Zuckerman noted that passenger numbers are 30 percentage points lower than before the pandemic. In fact, as my colleague Ed Shanahan points out, the subway carried four million passengers on different weekdays, up 70 percent since last month.
Each of those passengers, and every bus and commuter train customer, would have to pay a little more for each ride, according to the authority’s proposal. But the authority tried to limit the pain for working people by raising rates more modestly on weekly and monthly MetroCards, officials said.
METROPOLITAN Diary
Arriving late, almost empty
Dear Diary:
While riding the subway on a Wednesday morning, my eyes wandered from the clock on the top left of my phone to the charging signal on the right. I was going to be late for a meeting and my phone was at 1 percent.
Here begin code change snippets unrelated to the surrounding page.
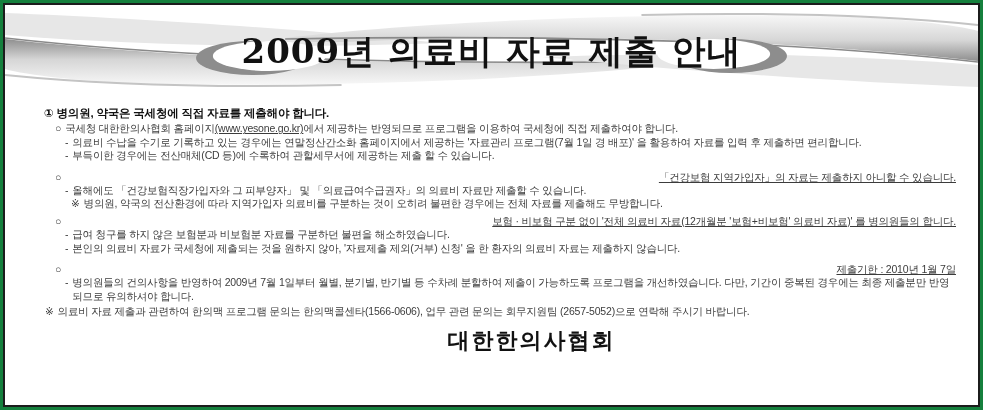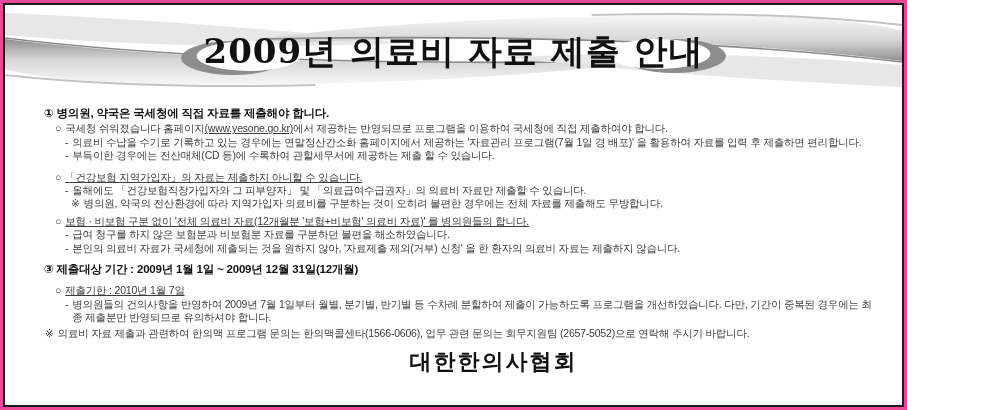--- a/index.html
+++ b/index.html
@@ -1,17 +1,17 @@
 <!DOCTYPE html>
 <html lang="ko"><head>
 <meta charset="utf-8">
 <style>
   html,body{margin:0;padding:0;background:#ffffff;}
   .canvas{
-    position:relative;width:907px;height:410px;background:#ec4899;overflow:hidden;
+    position:relative;width:983px;height:410px;background:#15803d;overflow:hidden;
     font-family:"Liberation Sans","DejaVu Sans",sans-serif;
   }
   .frame{
     position:absolute;left:3px;top:3px;right:3px;bottom:3px;
     border:2px solid #1c1c1c;background:#ffffff;overflow:hidden;
   }
   
   .header{position:relative;width:100%;height:90px;}
   .header svg{position:absolute;left:0;top:0;width:100%;height:100%;}
   .title{
@@ -23,21 +23,21 @@
   .content{position:relative;padding:4px 22px 0 30px;color:#3c3c3c;font-size:10.5px;line-height:13.4px;letter-spacing:-0.2px;}
   .sec{margin-top:8px;}
   .sec-heading{padding-left:9px;font-weight:700;color:#111111;font-size:11.5px;margin-bottom:2px;}
   .it{display:flex;align-items:flex-start;}
   .mk{flex:0 0 auto;margin-right:4px;white-space:pre;}
   .tx{flex:1 1 auto;min-width:0;}
   .lv1{padding-left:20px;}
   .lv2{padding-left:30px;}
   .lv3{padding-left:36px;}
   .top-note{padding-left:10px;margin-top:2px;}
-  .u{text-decoration:underline;}
+  .u{text-decoration:underline;text-align:right;}
   .gap-top{margin-top:4px;}
   
   .footer{
     margin-top:7px;text-align:center;
     font-family:"DejaVu Serif","Liberation Serif",serif;
     font-weight:700;font-size:22px;color:#111111;letter-spacing:2px;
     transform:translateX(40px);
   }
 </style>
 </head>
@@ -82,21 +82,21 @@
       </svg>
       <h1 class="title">2009년 의료비 자료 제출 안내</h1>
     </div>
 
     <div class="content">
 
       <div class="sec">
         <div class="sec-heading">① 병의원, 약국은 국세청에 직접 자료를 제출해야 합니다.</div>
         <div class="it lv1">
           <span class="mk">○</span>
-          <span class="tx"><span>국세청 쉬워졌습니다 홈페이지</span><span class="u">(www.yesone.go.kr)</span><span>에서 제공하는 반영되므로 프로그램을 이용하여 국세청에 직접 제출하여야 합니다.</span></span>
+          <span class="tx"><span>국세청 대한한의사협회 홈페이지</span><span class="u">(www.yesone.go.kr)</span><span>에서 제공하는 반영되므로 프로그램을 이용하여 국세청에 직접 제출하여야 합니다.</span></span>
         </div>
         <div class="it lv2">
           <span class="mk">-</span>
           <span class="tx">의료비 수납을 수기로 기록하고 있는 경우에는 연말정산간소화 홈페이지에서 제공하는 '자료관리 프로그램(7월 1일 경 배포)' 을 활용하여 자료를 입력 후 제출하면 편리합니다.</span>
         </div>
         <div class="it lv2">
           <span class="mk">-</span>
           <span class="tx">부득이한 경우에는 전산매체(CD 등)에 수록하여 관할세무서에 제공하는 제출 할 수 있습니다.</span>
         </div>
       </div>
@@ -121,23 +121,20 @@
         <div class="it lv2">
           <span class="mk">-</span>
           <span class="tx">급여 청구를 하지 않은 보험분과 비보험분 자료를 구분하던 불편을 해소하였습니다.</span>
         </div>
         <div class="it lv2">
           <span class="mk">-</span>
           <span class="tx">본인의 의료비 자료가 국세청에 제출되는 것을 원하지 않아, '자료제출 제외(거부) 신청' 을 한 환자의 의료비 자료는 제출하지 않습니다.</span>
         </div>
       </div>
 
-      <div class="sec">
-        <div class="sec-heading">③ 제출대상 기간 : 2009년 1월 1일 ~ 2009년 12월 31일(12개월)</div>
-      </div>
 
       <div class="sec">
         <div class="it lv1 gap-top">
           <span class="mk">○</span>
           <span class="tx u">제출기한 : 2010년 1월 7일</span>
         </div>
         <div class="it lv2">
           <span class="mk">-</span>
           <span class="tx">병의원들의 건의사항을 반영하여 2009년 7월 1일부터 월별, 분기별, 반기별 등 수차례 분할하여 제출이 가능하도록 프로그램을 개선하였습니다. 다만, 기간이 중복된 경우에는 최종 제출분만 반영되므로 유의하셔야 합니다.</span>
         </div>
I looked up to see how many stops I was from my destination in Midtown and realized I had boarded the wrong train. I sighed and stepped out into the heart of Chinatown.
With my phone asleep, I took off my headphones and headed to another station, listening to the hustle and bustle of a seafood market on the sidewalk as I began to walk.
When I got on the next train, a young couple with a pram sat opposite me. As my eyes drifted to the right, I saw an older woman sitting next to the couple playing peek-a-boo with the baby in the pram.